Ryan Chandler

Writing a Static Analyser for PHP in Rust - Overview

10 min read

In this new series, I'd like to go over the process of writing a static analyser for PHP in the Rust programming language. We'll start by talking about what a static analyser is, the set of generic processes the program takes and how to actually write one in Rust.

This post will cover the basics of static analysis and layout the plan for our own engine.

What is static analysis?

Static analysis is the process of analysing source code by examining its structure and syntax, without executing the program. This type of analysis can be used to find bugs, security vulnerabilities, and other issues in your code prior to execution.

How does a static analyser work?

The majority of static analysis tools will use an abstract syntax tree (AST) that represents the lexical structure of your code. Let's take the following PHP code and produce a pseudo abstract syntax tree.

function name(): string {
    return "Ryan";
}

$name = name();

A parser will take this string of code and produce something similar to the structure below:

FunctionStatement {
    name: "name",
    parameters: [],
    return_type: "string",
    body: [
        ReturnStatement {
            value: String("Ryan"),
        }
    ],
},
ExpressionStatement {
    expression: Assign {
        target: Variable("$name"),
        value: CallExpression {
            target: Identifier("name"),
            arguments: [],
        }
    }
}

By obtaining this reusable and definitive representation of the code, a program is able to reliably look at certain properties and fields during analysis.

Finding definitions

A "definition" is any form of structure in your code that can be referenced, instantiated or invoked. In PHP's case, that would be normally be a class or function. PHP also has traits, interfaces and enumerations which would be discovered too.

The analyser will find every single PHP file in your project, including any vendor files, then send each one through some form of definition collector. The job of the collector is to parse the code, analyse the AST and find one of the structure mentioned above.

Once a definition has been found, it will be further analysed to pull out any information the analyser needs.
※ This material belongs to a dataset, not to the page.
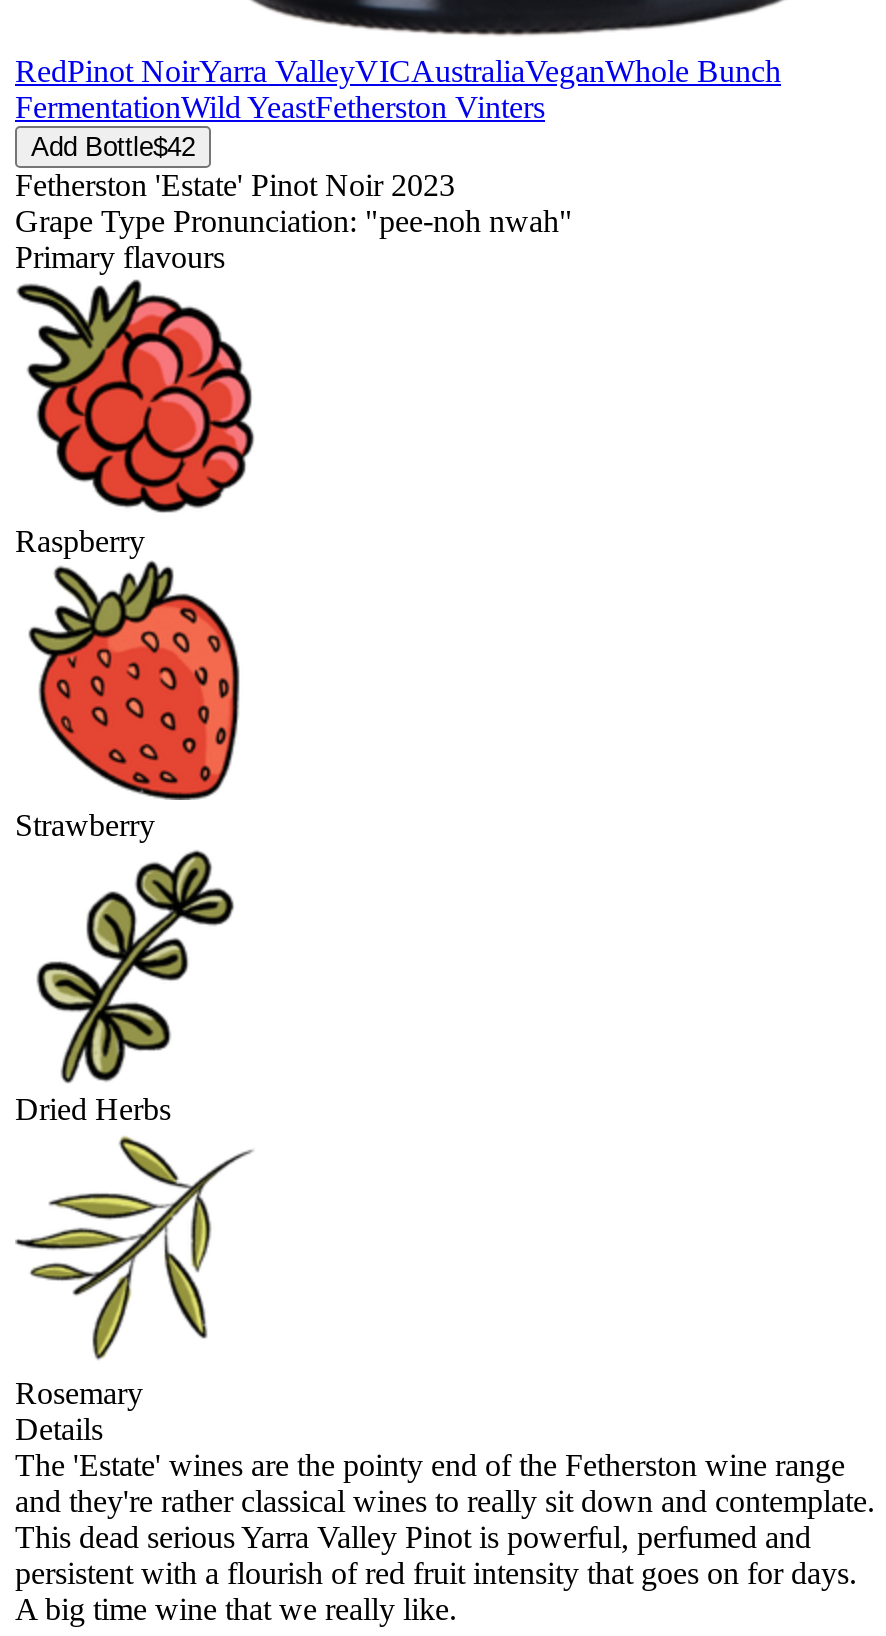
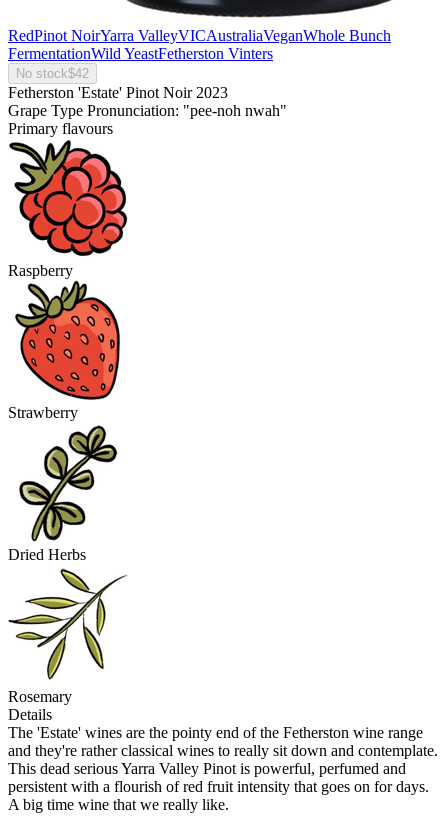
- Add Bottle$42
+ No stock$42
Let's take a look at an example from a fake Laravel codebase.

namespace App\Models;

use Illuminate\Database\Eloquent\Model;
use Illuminate\Database\Eloquent\Relations\BelongsTo;
use App\Models\User;

class Post extends Model 
{
    /** @return BelongsTo<User> */
    public function user(): BelongsTo
    {
        return $this->belongsTo(User::class);
    }
}

The collector will parse this file and start to recursively look at each statement.

It first encounters the namespace, taking the name and storing it to use later on. Then the use statements are seen and each of those references are temporarily stored so that fully-qualified names (FQNs) can be resolved when necessary.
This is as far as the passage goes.